Que pense t'il ce gamin, d'un pays qui semble avancer sans lui, de tous ces incroyables grattes-ciels, qui surplombent d'immenses bidonvilles ? Et que pense t'il de ces berlines allemandes qu'il voit passer sous un pont lui faisant office d'habitation ? Peu de réponses, peu importe, quel spectacle... Et aux volants de ces berlines allemandes, justement, il y a ces hommes quittant leur bureau situé dans l'une de ces tours qui approchent un ciel par ailleurs trop pollué. Des questions, toujours. Qu'est ce que cette élite indienne peut penser de sa société, aux commandes de bolides pouvant atteindre 300km/h mais à l'arrêt dans de gigantesques embouteillages parfois causés par la présence de vaches sacrées que personne n'ose vraiment déloger ? Que passe t'il par l'esprit de ces hommes sophistiqués lorsqu'un "sadhu" seulement vêtu d'un slip et d'une étoffe orange, au corps recouvert de cendres, décide soudain de s'arrêter devant leur véhicule pour le bénir ? Et que pensent-ils de ce gamin, de ses semblables, sous ces ponts, sous ces arbres, peuplant une seule et même société dont ils semblent pourtant se trouver à une éternité ?



Km1250, pleine brousse.


L'Inde excitante : une heure du matin, notre "Manish bus" numéro 7574 sur lequel nous avions misés tous nos espoirs dans notre ruée vers les plages goanaises nous abandonne lâchement. Suspension cassée dans un virage d'altitude mal négocié. Qui recherche l'aventure la trouve décidément en Inde ! Nous passerons près d'une heure trente sur le bord de la route, observant l'un de ces spectacles fabuleux dont ce pays à le secret. Personne ne semble étonné par la situation, nous ferons mine de ne pas l'être davantage.  
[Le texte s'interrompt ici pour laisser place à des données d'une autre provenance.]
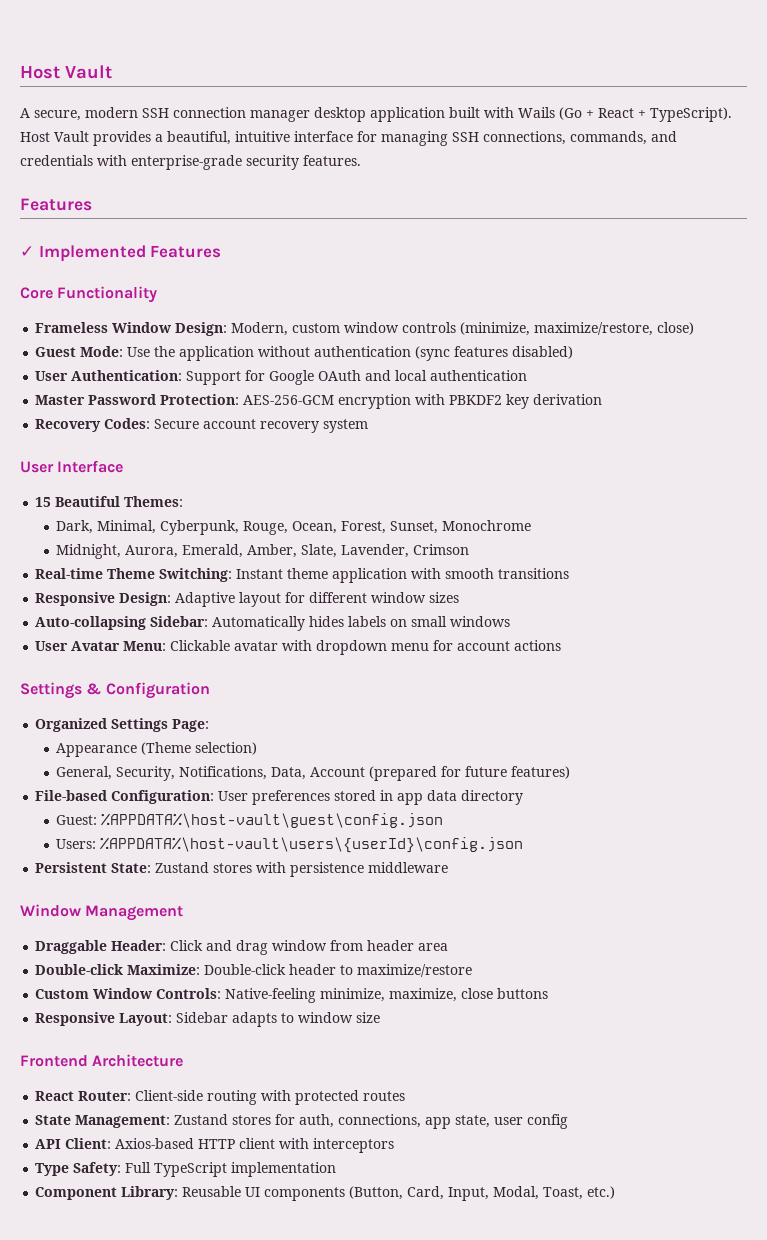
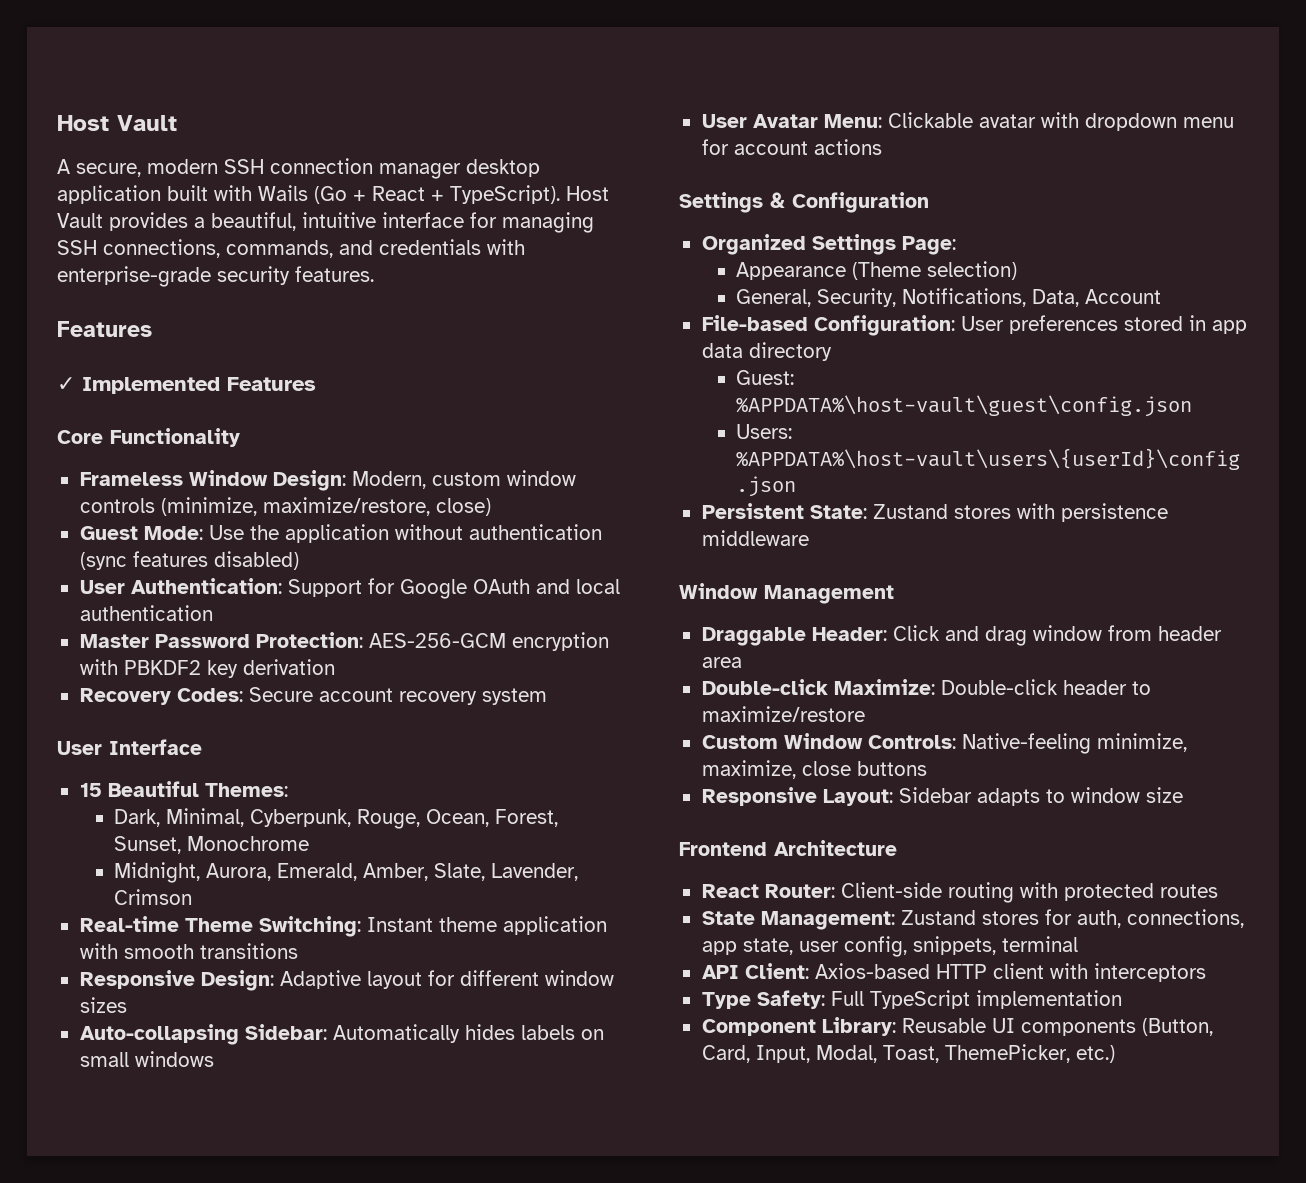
- General, Security, Notifications, Data, Account (prepared for future features)
+ General, Security, Notifications, Data, Account
- State Management: Zustand stores for auth, connections, app state, user config
+ State Management: Zustand stores for auth, connections, app state, user config, snippets, terminal
- Component Library: Reusable UI components (Button, Card, Input, Modal, Toast, etc.)
+ Component Library: Reusable UI components (Button, Card, Input, Modal, Toast, ThemePicker, etc.)

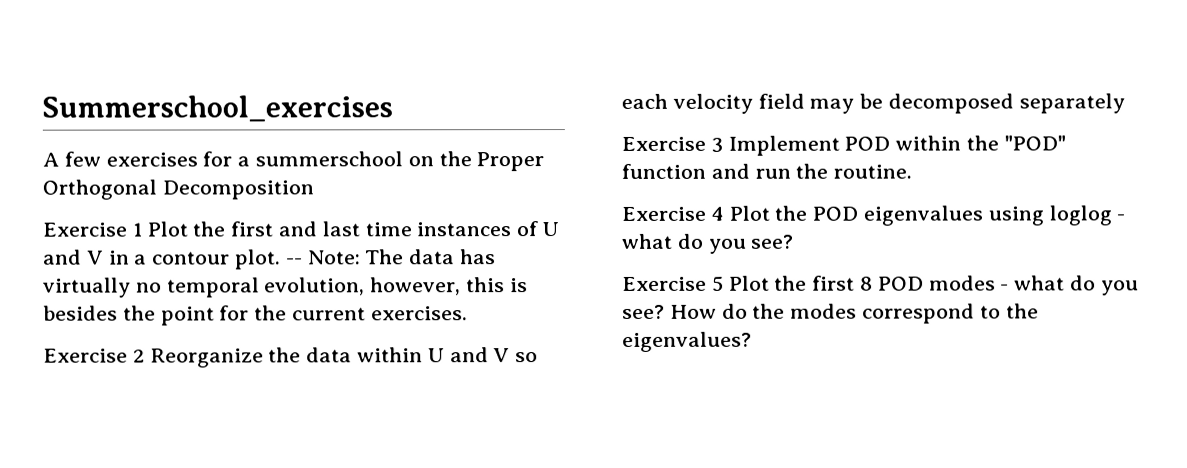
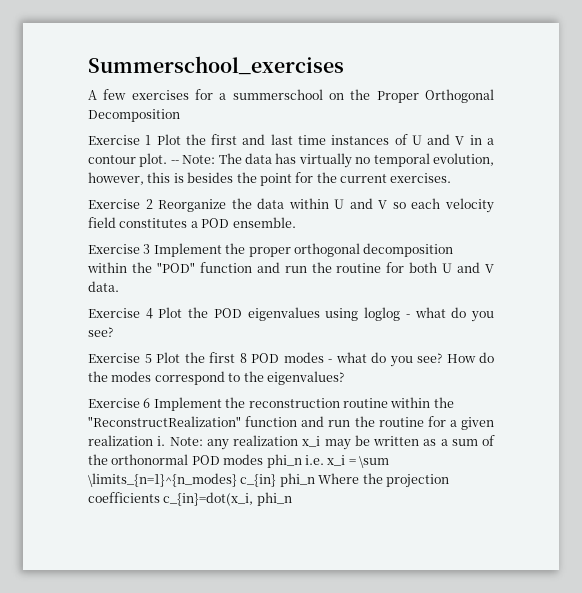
- Exercise 2 Reorganize the data within U and V so each velocity field may be decomposed separately
+ Exercise 2 Reorganize the data within U and V so each velocity field constitutes a POD ensemble.
- Exercise 3 Implement POD within the "POD" function and run the routine.
+ Exercise 3 Implement the proper orthogonal decomposition within the "POD" function and run the routine for both U and V data.
+ Exercise 6 Implement the reconstruction routine within the "ReconstructRealization" function and run the routine for a given realization i. Note: any realization x_i may be written as a sum of the orthonormal POD modes phi_n i.e. x_i = \sum \limits_{n=1}^{n_modes} c_{in} phi_n Where the projection coefficients c_{in}=dot(x_i, phi_n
Je propose mes talents de mécano (non je déconne je tiens juste la lampe de poche) mais notre chauffeur semble bien trop perplexe quant à l'issue. Les bus se succèdent en cette nuit de pleine lune et sur cette route pourtant en piteux état, nous attendrons donc celui qui comptera quelques places libres. Par chance, ce sera un "sleeper" et nous profiterons d'une petite cabine d'à peine deux mètres carrés, séparée du couloir par un rideau, pour terminer sereinement notre nuit. Demain se dressera devant nous l'état de Goa, ses plages de sable fin sous 35 degrés. Encore une autre version d'une Inde aux milles visages.